Normally when one uses Java 8's parallelStream(), the result is execution via the default, common fork-join pool (i.e. ForkJoinPool.commonPool()).
That is clearly undesirable, however, if one has work that is far from CPU bound, e.g. may be waiting on IO much of the time. In such cases one will want to use a separate pool, sized according to other criteria (e.g. how much of the time the tasks are likely to be actually using the CPU).
There's no obvious means of getting parallelStream() to use a different pool, but there is a way as detailed here.
Unfortunately, that approach entails invoking the terminal operation on the parallel stream from a fork-join pool thread.
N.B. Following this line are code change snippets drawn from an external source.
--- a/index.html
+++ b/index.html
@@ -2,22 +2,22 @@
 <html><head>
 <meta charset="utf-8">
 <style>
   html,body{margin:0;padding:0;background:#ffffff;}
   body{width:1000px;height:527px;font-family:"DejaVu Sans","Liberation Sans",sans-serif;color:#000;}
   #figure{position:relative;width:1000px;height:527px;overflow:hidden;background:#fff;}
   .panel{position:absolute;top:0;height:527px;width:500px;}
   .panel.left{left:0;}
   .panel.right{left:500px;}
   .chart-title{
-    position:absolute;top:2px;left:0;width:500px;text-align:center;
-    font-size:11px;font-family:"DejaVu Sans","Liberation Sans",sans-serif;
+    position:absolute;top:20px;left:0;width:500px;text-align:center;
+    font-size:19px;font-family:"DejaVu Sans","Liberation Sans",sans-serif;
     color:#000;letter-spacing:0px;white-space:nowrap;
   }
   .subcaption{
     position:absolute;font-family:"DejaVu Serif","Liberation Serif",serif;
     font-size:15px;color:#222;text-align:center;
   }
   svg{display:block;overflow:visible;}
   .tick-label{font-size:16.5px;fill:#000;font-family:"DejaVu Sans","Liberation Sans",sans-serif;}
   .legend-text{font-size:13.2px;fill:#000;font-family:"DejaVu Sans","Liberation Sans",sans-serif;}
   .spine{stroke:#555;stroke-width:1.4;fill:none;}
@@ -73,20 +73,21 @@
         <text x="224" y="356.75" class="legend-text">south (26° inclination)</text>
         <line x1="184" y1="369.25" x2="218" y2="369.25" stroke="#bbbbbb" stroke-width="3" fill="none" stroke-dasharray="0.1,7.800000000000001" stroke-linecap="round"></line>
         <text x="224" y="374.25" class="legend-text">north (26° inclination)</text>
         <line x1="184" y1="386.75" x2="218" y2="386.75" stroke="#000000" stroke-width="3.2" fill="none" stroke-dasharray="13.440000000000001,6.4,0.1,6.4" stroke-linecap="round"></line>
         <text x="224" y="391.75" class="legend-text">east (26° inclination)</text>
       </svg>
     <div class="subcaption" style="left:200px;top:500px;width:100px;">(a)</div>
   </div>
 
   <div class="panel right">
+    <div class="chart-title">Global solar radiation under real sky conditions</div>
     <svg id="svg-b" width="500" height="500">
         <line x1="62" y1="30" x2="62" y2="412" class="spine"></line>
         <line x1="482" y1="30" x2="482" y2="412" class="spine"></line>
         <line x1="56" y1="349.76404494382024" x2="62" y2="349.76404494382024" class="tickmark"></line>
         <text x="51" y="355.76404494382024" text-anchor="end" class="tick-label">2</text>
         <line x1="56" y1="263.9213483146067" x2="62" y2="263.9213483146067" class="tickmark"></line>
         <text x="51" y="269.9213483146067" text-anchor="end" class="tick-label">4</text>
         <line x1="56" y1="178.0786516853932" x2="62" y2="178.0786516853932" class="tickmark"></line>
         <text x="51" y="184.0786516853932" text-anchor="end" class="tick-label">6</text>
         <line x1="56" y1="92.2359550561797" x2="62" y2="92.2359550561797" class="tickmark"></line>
The downside of this is that if the target-fork join pool is completely busy with existing work, the whole execution will wait on it while doing absolutely nothing. Thus the pool can become a bottleneck worse than single threaded execution. By contrast, when one uses parallelStream() in the "normal" fashion, ForkJoinPool.common.externalHelpComplete() or ForkJoinPool.common.tryExternalUnpush() are used to let the calling thread from outside the pool help in the processing.
Does anyone know of a way to both get parallelStream() to use a non-default fork-join pool and have a calling thread from outside the fork-join pool help in the processing of this work (but not the rest of the fork-join pool's work)?
get
on your tasks which is not in the common pool, it will still callForkJoinPool.common.tryExternalUnpush()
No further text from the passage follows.